Initially, the goal was to create lipid-like features. “But as we made more, they started to look less like the traditional two-tailed cationic lipids that people had used for gene therapy.” The advantage of the large library approach allows for rapid screening and for a variety of materials that work. Dr. Anderson says it also enables the discovery of unexpected solutions.
These molecules have shown successful delivery of lipidoid formulations of siRNAs in several animal models including mice, rats, and nonhuman primates. Data also demonstrated potent, specific, and durable effects on gene expression in multiple tissues, including liver, lung, and peritoneal macrophages.
The lipidoids were also successfully used for delivery of microRNA antagonists, and for the delivery of two different siRNAs simultaneously with no apparent competition—demonstrating the potential for multitargeting strategy for formulations of RNAi therapeutics, Dr. Anderson reports. Alnylam Pharmaceuticals has secured all rights to the lipidoid technology for delivery of RNAi therapeutics for all uses via an exclusive licensing agreement with MIT.

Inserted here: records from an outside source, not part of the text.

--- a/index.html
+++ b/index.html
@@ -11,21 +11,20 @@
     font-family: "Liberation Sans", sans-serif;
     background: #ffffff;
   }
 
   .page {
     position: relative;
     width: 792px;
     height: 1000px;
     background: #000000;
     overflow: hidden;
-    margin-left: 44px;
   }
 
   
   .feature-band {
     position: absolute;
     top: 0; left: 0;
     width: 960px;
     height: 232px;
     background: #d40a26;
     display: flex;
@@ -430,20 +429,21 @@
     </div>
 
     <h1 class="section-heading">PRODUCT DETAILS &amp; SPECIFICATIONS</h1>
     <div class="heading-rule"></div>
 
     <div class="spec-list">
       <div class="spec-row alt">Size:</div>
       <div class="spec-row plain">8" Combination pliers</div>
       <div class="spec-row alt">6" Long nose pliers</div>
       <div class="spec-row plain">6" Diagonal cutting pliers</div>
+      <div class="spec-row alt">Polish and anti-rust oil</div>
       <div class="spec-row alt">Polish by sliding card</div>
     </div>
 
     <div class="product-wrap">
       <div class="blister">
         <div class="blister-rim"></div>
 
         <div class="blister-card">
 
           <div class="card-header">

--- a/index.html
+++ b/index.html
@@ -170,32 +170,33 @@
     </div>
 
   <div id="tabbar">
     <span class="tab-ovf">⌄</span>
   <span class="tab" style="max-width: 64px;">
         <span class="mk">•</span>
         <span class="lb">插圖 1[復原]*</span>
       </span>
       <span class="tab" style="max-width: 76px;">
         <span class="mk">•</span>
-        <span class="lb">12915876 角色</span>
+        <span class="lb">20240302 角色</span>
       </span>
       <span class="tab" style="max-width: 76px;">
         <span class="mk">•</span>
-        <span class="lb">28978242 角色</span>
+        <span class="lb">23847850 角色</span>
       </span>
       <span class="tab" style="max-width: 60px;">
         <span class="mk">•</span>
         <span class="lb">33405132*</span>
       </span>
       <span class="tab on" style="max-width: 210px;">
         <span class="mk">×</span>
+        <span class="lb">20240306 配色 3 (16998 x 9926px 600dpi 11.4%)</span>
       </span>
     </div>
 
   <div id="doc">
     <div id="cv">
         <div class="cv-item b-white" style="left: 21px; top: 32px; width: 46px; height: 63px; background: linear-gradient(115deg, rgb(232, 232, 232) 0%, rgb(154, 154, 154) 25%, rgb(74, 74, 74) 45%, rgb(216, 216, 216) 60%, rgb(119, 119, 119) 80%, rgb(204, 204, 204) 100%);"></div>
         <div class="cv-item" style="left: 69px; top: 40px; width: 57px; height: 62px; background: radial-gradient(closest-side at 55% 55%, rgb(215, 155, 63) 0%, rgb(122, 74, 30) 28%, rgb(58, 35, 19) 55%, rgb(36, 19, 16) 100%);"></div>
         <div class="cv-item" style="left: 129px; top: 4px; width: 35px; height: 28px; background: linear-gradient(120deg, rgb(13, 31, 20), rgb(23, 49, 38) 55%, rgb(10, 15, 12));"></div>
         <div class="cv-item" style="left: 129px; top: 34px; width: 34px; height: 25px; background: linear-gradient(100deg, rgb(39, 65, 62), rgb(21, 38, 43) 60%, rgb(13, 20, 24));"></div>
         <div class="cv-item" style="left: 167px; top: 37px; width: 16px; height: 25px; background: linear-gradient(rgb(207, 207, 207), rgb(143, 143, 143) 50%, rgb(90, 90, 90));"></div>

One Delivery Method Does Not Fit All
As research efforts progress, it has become clear that there is no universal vector for therapeutic RNAi applications in humans. Viral-based RNAi vectors present a potential alternative to siRNA delivery. Mark Kay, M.D., Ph.D., director, program in human gene therapy, and professor, department of pediatrics and genetics at Stanford University School of Medicine, has been developing viral gene therapy vectors for shRNA administration.

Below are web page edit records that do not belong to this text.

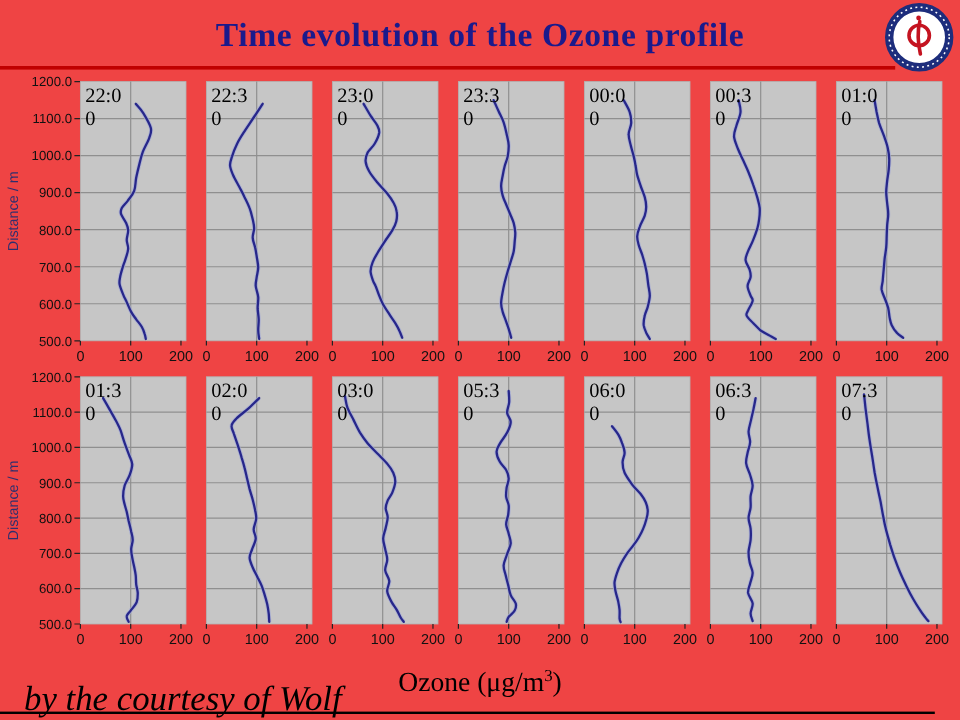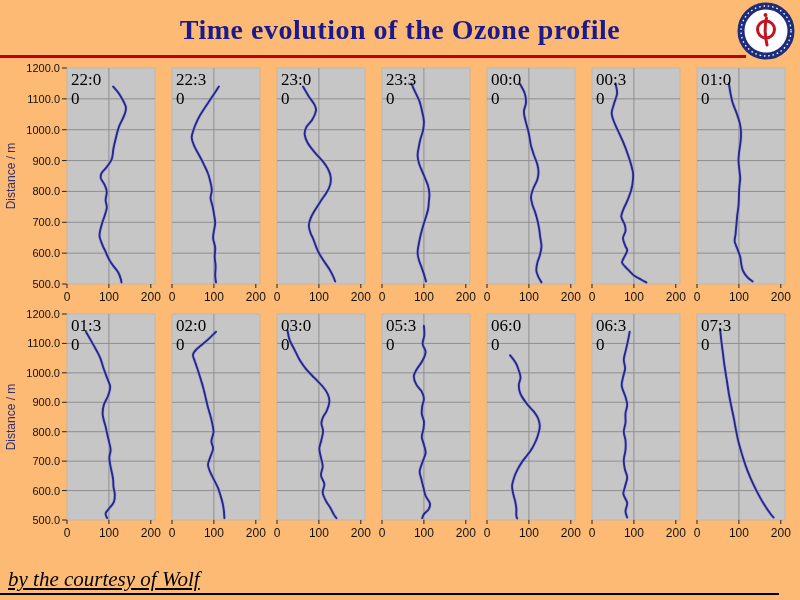--- a/index.html
+++ b/index.html
@@ -1,23 +1,23 @@
 <!DOCTYPE html>
 <html><head>
 <meta charset="utf-8">
 <style>
   html,body{margin:0;padding:0;background:#888;}
-  .slide{position:relative;width:800px;height:600px;background:#fdba74;overflow:hidden;
+  .slide{position:relative;width:800px;height:600px;background:#ef4444;overflow:hidden;
          font-family:"Liberation Serif",serif;}
   .title{position:absolute;top:14px;left:0;width:800px;text-align:center;
          font-size:28px;font-weight:bold;color:#1a1a8c;letter-spacing:0.5px;}
   .red-rule{position:absolute;top:55px;left:0;width:746px;height:3px;background:#c00000;}
   .logo{position:absolute;top:2px;right:5px;width:58px;height:58px;}
   #chart{position:absolute;top:0;left:0;width:800px;height:600px;}
-  .credit{position:absolute;left:8px;top:567px;font-style:italic;font-size:21px;color:#000;text-decoration:underline;}
+  .credit{position:absolute;left:20px;top:567px;font-style:italic;font-size:29px;color:#000;}
   .xlabel{position:absolute;left:0;top:556px;width:800px;text-align:center;font-size:23px;color:#000;}
   .xlabel sup{font-size:14px;}
   .location{position:absolute;right:10px;top:564px;font-size:17px;color:#000;}
   .bottom-rule{position:absolute;top:593px;left:0;width:779px;height:2px;background:#000;}
 </style>
 </head>
 <body>
 
 <div class="slide">
 
@@ -350,16 +350,17 @@
           <line x1="738.9047619047619" y1="214" x2="738.9047619047619" y2="218" stroke="#222" stroke-width="1"></line>
           <text x="738.9047619047619" y="231" text-anchor="middle" font-family="&quot;Liberation Sans&quot;,sans-serif" font-size="12" fill="#111">100</text>
           <line x1="780.8095238095239" y1="214" x2="780.8095238095239" y2="218" stroke="#222" stroke-width="1"></line>
           <text x="780.8095238095239" y="231" text-anchor="middle" font-family="&quot;Liberation Sans&quot;,sans-serif" font-size="12" fill="#111">200</text>
         </g>
       </svg>
     </div>
 
   <div class="credit">by the courtesy of Wolf</div>
 
+  <div class="xlabel"><span>Ozone (μg/m</span><sup>3</sup><span>)</span></div>
 
   <div class="bottom-rule"></div>
 
 </div>
 
 </body></html>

“We got interested in siRNA a few years ago to treat viral hepatitis.” The group engineered double-stranded AAV vectors (adeno-associated viruses) to express shRNAs against hepatic targets, including hepatitis B virus genes and various reporters expressed in mouse livers. Systemic delivery of a single low-dose of anti-HBV vector resulted in a five-month suppression of HBV expression and replication. The advantage of the AAV vectors for RNAi expression is the ability to use any of the viral capsids for specific tissue targeting.
“In general, the issue is that siRNAs aren’t quite as efficient, and they don’t last because the double-stranded RNA has a finite half-life and you have to redeliver. The advantage of the DNA template is that you can use gene transfer vectors rather than using a gene product to express the shRNA. So the limitations are based on the gene-transfer vector. Depending on what you’re trying to treat, theoretically, with the vectors you can give a single treatment and get expression of the shRNA. This may be advantageous in certain genetic diseases, like Huntington’s disease.”

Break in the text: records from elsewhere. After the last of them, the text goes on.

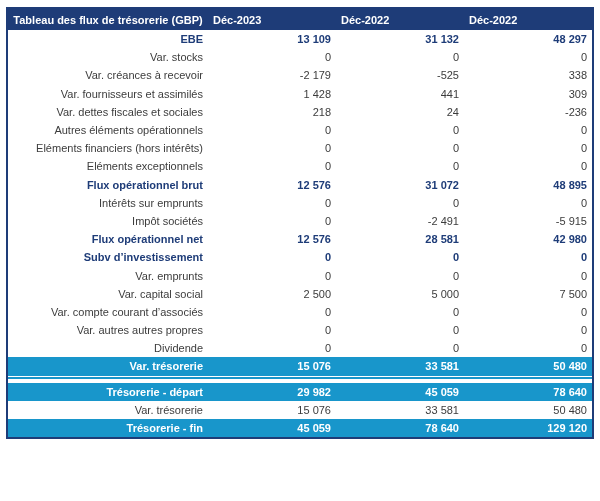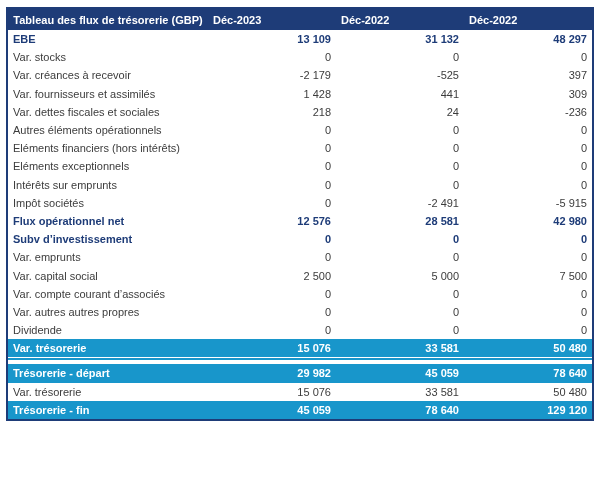--- a/index.html
+++ b/index.html
@@ -44,21 +44,21 @@
   th.num-cell { text-align: left; }
 
   tbody td {
     height: 18.2px;
     padding: 0 5px;
     white-space: nowrap;
     overflow: hidden;
     color: var(--text);
     background: #ffffff;
   }
-  tbody td.label-cell { text-align: left; }
+  tbody td.label-cell { text-align: right; }
   tbody td.num-cell { text-align: right; }
 
   tr.row-bold td {
     color: var(--navy);
     font-weight: bold;
   }
   tr.row-highlight td {
     background: var(--cyan);
     color: var(--white);
     font-weight: bold;
@@ -101,21 +101,21 @@
         <tr class="row-normal">
     <td class="label-cell">Var. stocks</td>
     <td class="num-cell">0</td>
     <td class="num-cell">0</td>
     <td class="num-cell">0</td>
   </tr>
         <tr class="row-normal">
     <td class="label-cell">Var. créances à recevoir</td>
     <td class="num-cell">-2 179</td>
     <td class="num-cell">-525</td>
-    <td class="num-cell">397</td>
+    <td class="num-cell">338</td>
   </tr>
         <tr class="row-normal">
     <td class="label-cell">Var. fournisseurs et assimilés</td>
     <td class="num-cell">1 428</td>
     <td class="num-cell">441</td>
     <td class="num-cell">309</td>
   </tr>
         <tr class="row-normal">
     <td class="label-cell">Var. dettes fiscales et sociales</td>
     <td class="num-cell">218</td>
@@ -132,20 +132,26 @@
     <td class="label-cell">Eléments financiers (hors intérêts)</td>
     <td class="num-cell">0</td>
     <td class="num-cell">0</td>
     <td class="num-cell">0</td>
   </tr>
         <tr class="row-normal">
     <td class="label-cell">Eléments exceptionnels</td>
     <td class="num-cell">0</td>
     <td class="num-cell">0</td>
     <td class="num-cell">0</td>
+  </tr>
+        <tr class="row-bold">
+    <td class="label-cell">Flux opérationnel brut</td>
+    <td class="num-cell">12 576</td>
+    <td class="num-cell">31 072</td>
+    <td class="num-cell">48 895</td>
   </tr>
         <tr class="row-normal">
     <td class="label-cell">Intérêts sur emprunts</td>
     <td class="num-cell">0</td>
     <td class="num-cell">0</td>
     <td class="num-cell">0</td>
   </tr>
         <tr class="row-normal">
     <td class="label-cell">Impôt sociétés</td>
     <td class="num-cell">0</td>

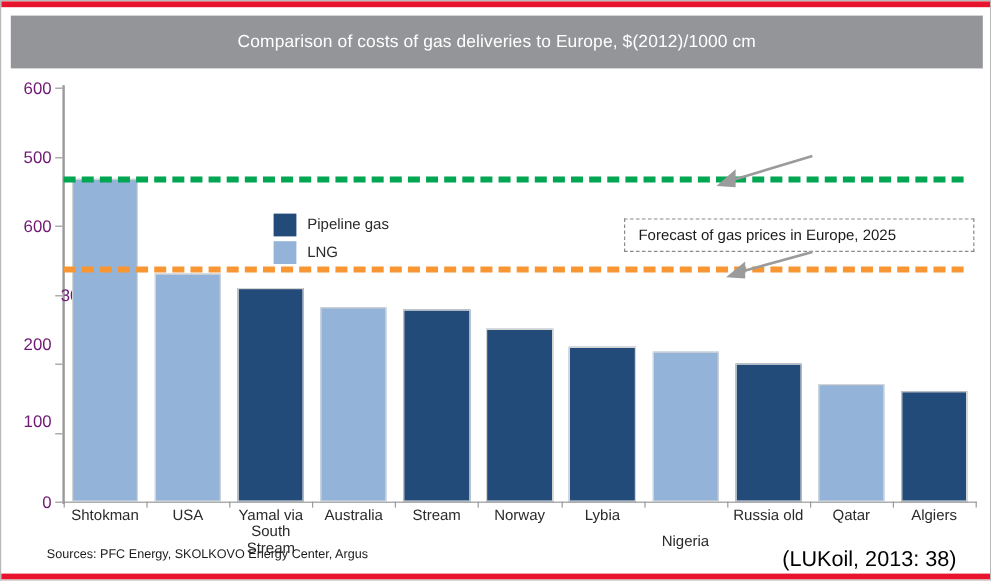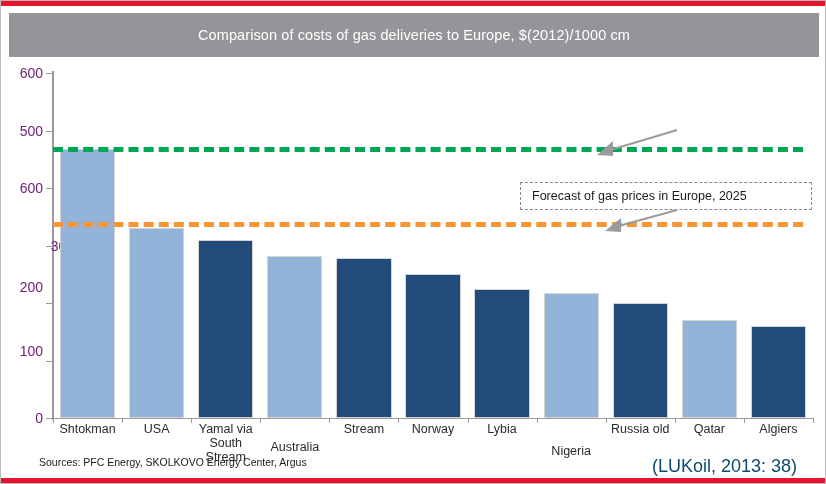--- a/index.html
+++ b/index.html
@@ -157,21 +157,21 @@
     top: 455px;
     font-size: 10.5px;
     color: #1a1a1a;
     white-space: nowrap;
   }
   .citation {
     position: absolute;
     right: 28px;
     top: 455px;
     font-size: 18px;
-    color: #0c4a6e;
+    color: #000000;
     white-space: nowrap;
   }
   .arrow-svg { position: absolute; overflow: visible; }
 </style>
 </head>
 <body>
 
 <div id="slide">
 
   <div class="rule-top"></div>
@@ -217,21 +217,21 @@
     </div>
 
   <div id="xcats">
       <div class="xtick-mark" style="left: 121.091px;"></div>
       <div class="xcat" style="left: 52px; width: 69.0909px;">Shtokman</div>
       <div class="xtick-mark" style="left: 190.182px;"></div>
       <div class="xcat" style="left: 121.091px; width: 69.0909px;">USA</div>
       <div class="xtick-mark" style="left: 259.273px;"></div>
       <div class="xcat" style="left: 190.182px; width: 69.0909px;">Yamal via South Stream</div>
       <div class="xtick-mark" style="left: 328.364px;"></div>
-      <div class="xcat" style="left: 259.273px; width: 69.0909px; margin-top: 18px;">Australia</div>
+      <div class="xcat" style="left: 259.273px; width: 69.0909px;">Australia</div>
       <div class="xtick-mark" style="left: 397.455px;"></div>
       <div class="xcat" style="left: 328.364px; width: 69.0909px;">Stream</div>
       <div class="xtick-mark" style="left: 466.545px;"></div>
       <div class="xcat" style="left: 397.455px; width: 69.0909px;">Norway</div>
       <div class="xtick-mark" style="left: 535.636px;"></div>
       <div class="xcat" style="left: 466.545px; width: 69.0909px;">Lybia</div>
       <div class="xtick-mark" style="left: 604.727px;"></div>
       <div class="xcat" style="left: 535.636px; width: 69.0909px; margin-top: 22px;">Nigeria</div>
       <div class="xtick-mark" style="left: 673.818px;"></div>
       <div class="xcat" style="left: 604.727px; width: 69.0909px;">Russia old</div>
@@ -240,20 +240,30 @@
       <div class="xtick-mark" style="left: 812px;"></div>
       <div class="xcat" style="left: 742.909px; width: 69.0909px;">Algiers</div>
       <div class="xtick-mark" style="left: 52px;"></div>
     </div>
 
   <div id="reflines">
       <div class="refline green" style="left: 52px; width: 750px; top: 145.9px;"></div>
       <div class="refline orange" style="left: 52px; width: 750px; top: 220.65px;"></div>
     </div>
 
+  <div class="legend" style="left:227px; top:176px;">
+    <div class="legend-row">
+      <span class="legend-swatch pipeline"></span>
+      <span class="legend-label">Pipeline gas</span>
+    </div>
+    <div class="legend-row">
+      <span class="legend-swatch lng"></span>
+      <span class="legend-label">LNG</span>
+    </div>
+  </div>
 
   <svg class="arrow-svg" style="left:590px; top:126px;" width="90" height="32">
     <line x1="86" y1="3" x2="16" y2="24" stroke="#9b9b9b" stroke-width="2.2"></line>
     <polygon points="6,28 22,14 22,29" fill="#9b9b9b"></polygon>
   </svg>
 
   <div class="callout" style="left:519px; top:181px; width:292px; height:28px; padding-top:5px;">
     <span>Forecast of gas prices in Europe, 2025</span>
   </div>
   <svg class="arrow-svg" style="left:596px; top:207px;" width="90" height="26">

Dr. Kay’s group is also developing another vector for tissue-specific expression of an shRNA from a liver-derived polymerase (pol) II promoter. This induces target silencing in hepatoma cells in vitro and in vivo. In addition, the liver-specific pol II shRNA expression lasted for more than a year after injection.
Dr. Kay believes that the secret of success is the platform for delivery—whether it’s siRNA or shRNA. “Our lab is interested in using these to combat viral infections, and we’ve focused on liver infections. So with something like HCV, you can use three or four different targets at once—substantially decreasing the probability of developing a resistant strain.”